Anyway, unshakable certainties tend to be boring…
Thank you for putting this essential information in writing for the world to see. This issue is the very reason I have stopped teaching yoga classes. My teacher taught me to tuck and I taught tucking for a few years though when I realized tucking was not helping my practice or bringing relief to my scoliosis I began to ask questions. Then I began to piece together how much yoga body movement is based in conjecture and not real science and I stopped teaching and stopped going to yoga classes. I now have my own home yoga practice where I listen to what my body is telling me. Thank you for the link to the yoga alignment and biomechanics course. Maybe after taking that I will begin to teach again. Informed teachers are much needed out there.
I would say that in MPY there is a split between form and function that is particularly problematic for women. Form is privileged over and above function, which is to say that for all the rhetoric, the vast majority of yoga is not really about simply encouraging a healthy, adaptive response to the world. Externally imposed shapes are almost always the norm – certainly the visible face – rather than organic process. And despite the vast majority of practitioners being women, there is widespread covert misogyny in the yoga world in that the miraculousness of the most ordinary of women’s bodies, the remarkable changes it goes through every month and the profound transformations it cycles through over the course of a lifetime as a crucible for embodied experience of life and death, are very rarely honoured. They’re usually ignored, treated as inconvenient episodes women have to endure before they can get back to the real business of “proper” practice. The somewhat shocking truth is that the vast majority of MPY is not at all supportive of female embodiment. In many cases, such as this tuck under issue, the pursuit of form pulls directly against function, in that it negatively affects it. Women’s lower spines are meant to be curved. The lumbar curve is directly related to the ability to carry a baby, for that child to assume a position in the womb that allows his/her safe passage into the world with minimal difficulty and therefore intervention, and for the pelvic organs to maintain their position and mutual supportiveness. Tucking under and flattening out the lumbar curve therefore has a direct relationship to the rise of caesarean births and pelvic organ prolapse.

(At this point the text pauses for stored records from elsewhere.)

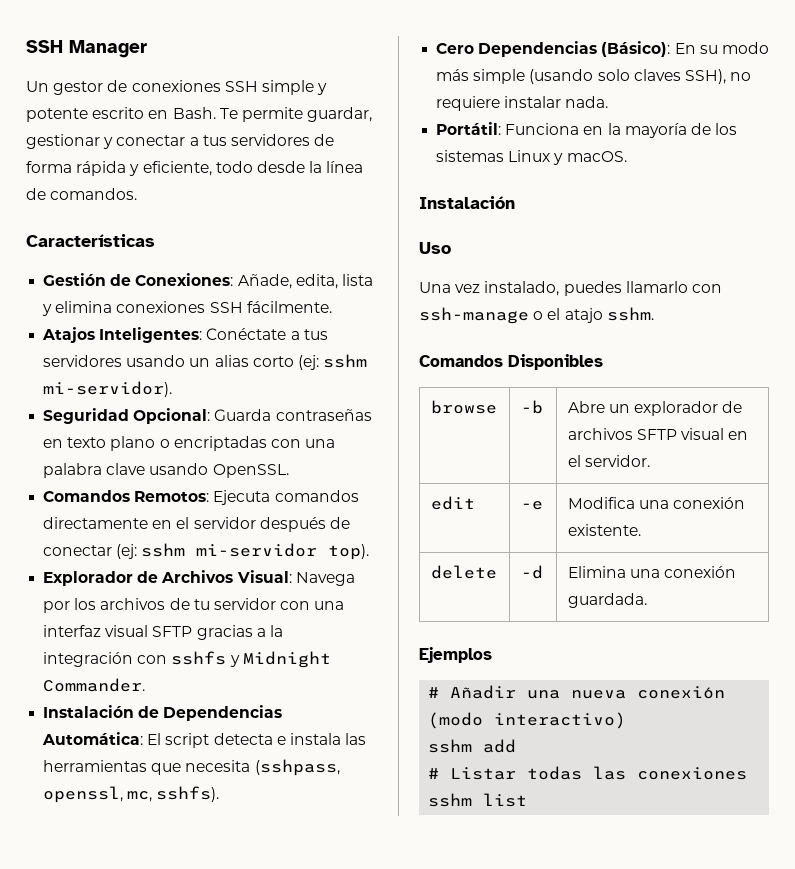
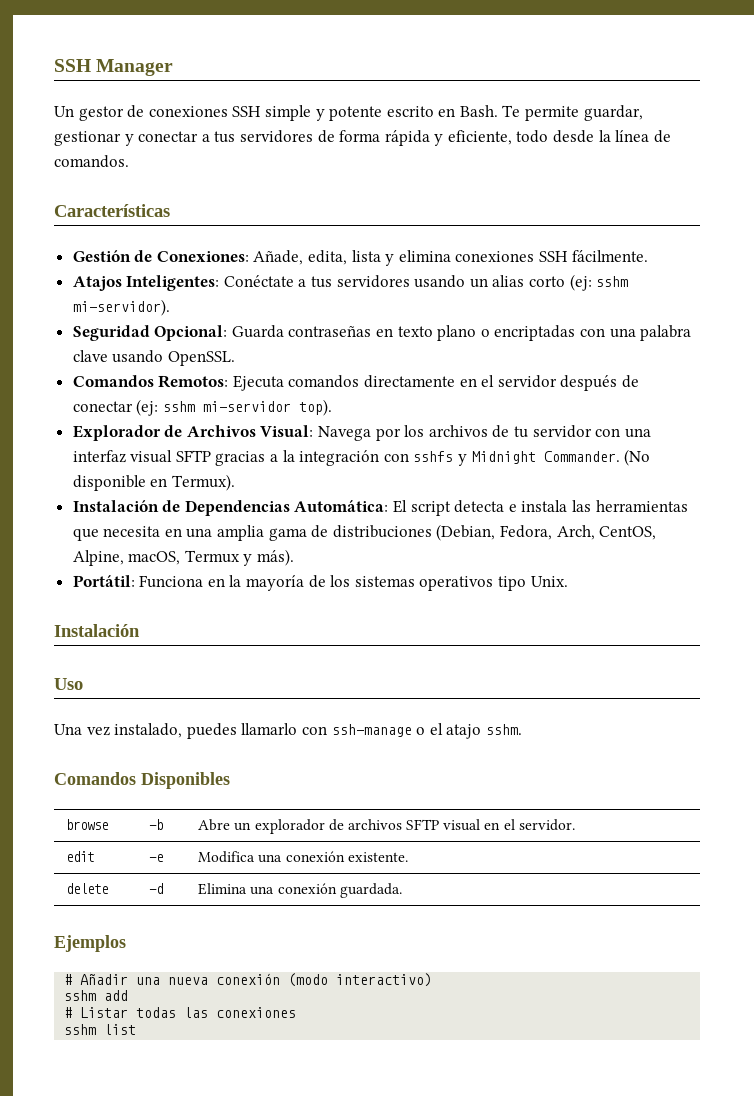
+ (No disponible en Termux).
- Instalación de Dependencias Automática: El script detecta e instala las herramientas que necesita (sshpass, openssl, mc, sshfs).
- Cero Dependencias (Básico): En su modo más simple (usando solo claves SSH), no requiere instalar nada.
+ Instalación de Dependencias Automática: El script detecta e instala las herramientas que necesita en una amplia gama de distribuciones (Debian, Fedora, Arch, CentOS, Alpine, macOS, Termux y más).
- Portátil: Funciona en la mayoría de los sistemas Linux y macOS.
+ Portátil: Funciona en la mayoría de los sistemas operativos tipo Unix.

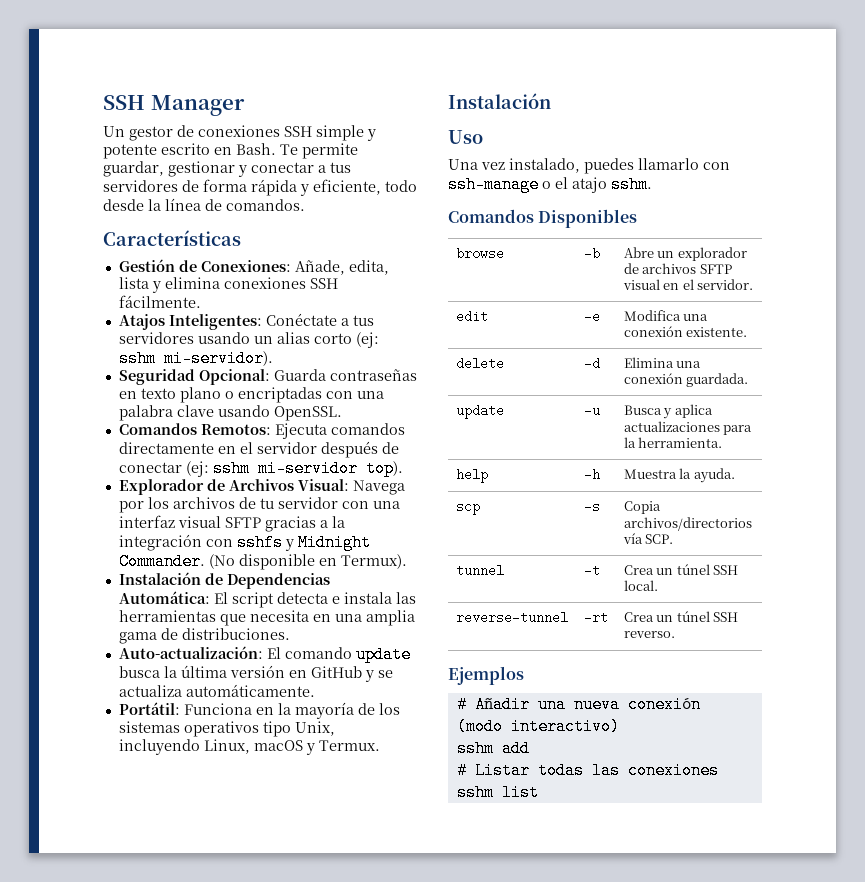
- Instalación de Dependencias Automática: El script detecta e instala las herramientas que necesita en una amplia gama de distribuciones (Debian, Fedora, Arch, CentOS, Alpine, macOS, Termux y más).
+ Instalación de Dependencias Automática: El script detecta e instala las herramientas que necesita en una amplia gama de distribuciones.
+ Auto-actualización: El comando update busca la última versión en GitHub y se actualiza automáticamente.
- Portátil: Funciona en la mayoría de los sistemas operativos tipo Unix.
+ Portátil: Funciona en la mayoría de los sistemas operativos tipo Unix, incluyendo Linux, macOS y Termux.
+ update | -u | Busca y aplica actualizaciones para la herramienta.
+ help | -h | Muestra la ayuda.
+ scp | -s | Copia archivos/directorios vía SCP.
+ tunnel | -t | Crea un túnel SSH local.
+ reverse-tunnel | -rt | Crea un túnel SSH reverso.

Thank you Jenni for the great article. I admit I am a teacher who has not had much training in bio-mechanics or anatomy prior to teaching. I was taught in my YTT to very rarely or never say “tuck your tailbone,” but rather to use the term “lengthen (toward the earth)” when in tadasana, etc. Do you have any input on that? Also liked what you said about the ribs, I agree with you on the importance of softening or pulling in the ribcage for better spinal alignment. Thank you for any info you can provide! Cindy
The pelvis and spine should be in neutral. And this is the term I use and I use pelvic tilts to demonstate what neutral is. Using the tern “Tucking” is too ambiguous. If the pelvis is already in neutral, then “tucking” would create an overly flattened lumbar which is not ideal. The lumbar should not be overly arched nor too flattened. Neutral pelvis is where the lumbar has it’s optimum natural curve.
The pelvis and spine should be in neutral. And this is the term I use. I use pelvic tilts to demonstrate what neutral is. Using the tern “Tucking” is too ambiguous. If the pelvis is already in neutral, then “tucking” would create an overly flattened lumbar which is not ideal. The lumbar should not be overly arched nor too flattened. Neutral pelvis is where the lumbar has it’s optimum natural curve.